The Loan is currently due on demand from Lender. The Loan shall be amended such that the principal amount of the Loan shall be due and payable by Borrower to Lender on the earlier of (i) the completion of an offering by Bubblr, Inc., the Borrower’s shareholder, in the amount of no less than $7,500,000 in a public offering, or (ii) two years from the date of this Amendment (the “Maturity Date”).
Section 3. Installment Payment.
On a date no later than five (5) business days from the date the Company completes a bridge financing of no less than $1.5 million USD, the Lender shall pay to Lender an amount equal to £115,000 GBP as an installment payment on the principal of the Loan, and the balance of the principal of the Loan shall be paid at the Maturity Date.
Section 4. Effectiveness of Amendment.
The amendment provided in this Amendment shall be conditioned upon, and this Amendment shall not be effective until the execution and delivery of counterparts hereof by the parties hereto.
Section 5. Miscellaneous.
5.1. Notes Ratified. Except as expressly set forth herein, this Amendment shall not by implication or otherwise limit, impair, constitute a waiver of, or otherwise affect the rights and remedies of, the Holder under the Loan; or be construed to alter, modify, amend or in any way affect any of the terms, conditions, obligations, covenants or agreements contained in the Loan, all of which are hereby confirmed and ratified in all respects and shall continue in full force and effect.

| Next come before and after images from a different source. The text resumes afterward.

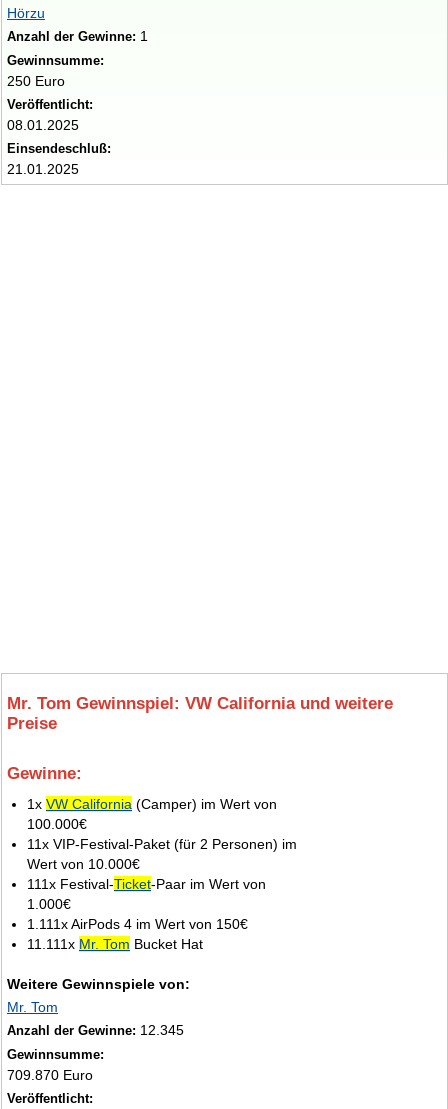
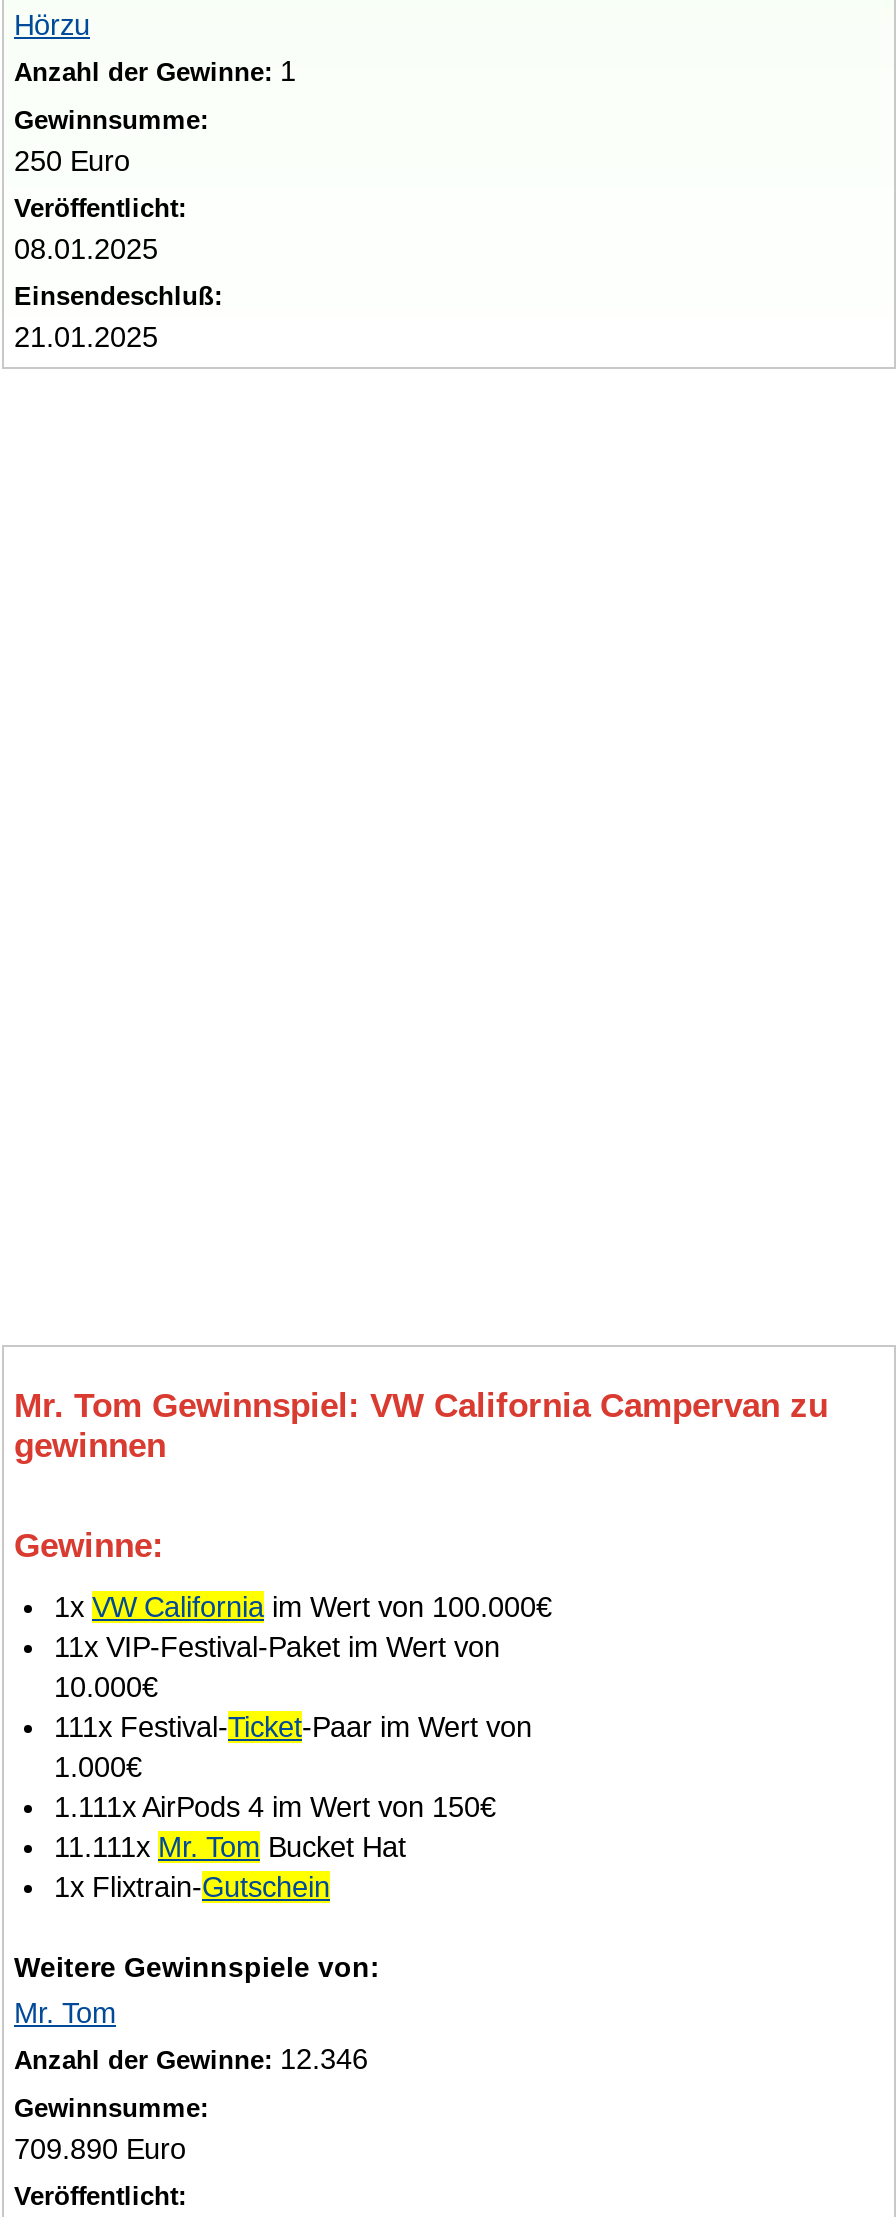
- Mr. Tom Gewinnspiel: VW California und weitere
- Preise
+ Mr. Tom Gewinnspiel: VW California Campervan zu
+ gewinnen

- 1x VW California (Camper) im Wert von
- 100.000€
- 11x VIP-Festival-Paket (für 2 Personen) im
- Wert von 10.000€
+ 1x VW California im Wert von 100.000€
+ 11x VIP-Festival-Paket im Wert von
+ 10.000€

moved up: 111x Festival-Ticket-Paar im Wert von | 1.000€ | 1.111x AirPods 4 im Wert von 150€ | 11.111x Mr. Tom Bucket Hat

+ 1x Flixtrain-Gutschein

- Anzahl der Gewinne: 12.345
+ Anzahl der Gewinne: 12.346

- 709.870 Euro
+ 709.890 Euro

5.2. Counterparts; Facsimile Signatures. This Amendment may be executed in any number of counterparts and by different parties hereto in separate counterparts, each of which when so executed and delivered shall be deemed an original, but all such counterparts together shall constitute but one and the same instrument; signature pages may be detached from multiple separate counterparts and attached to a single counterpart so that all signature pages are physically attached to the same document. Facsimile signatures shall be considered originals for all purposes.
IN WITNESS WHEREOF, the parties have executed this Amendment effective as of the date first written above.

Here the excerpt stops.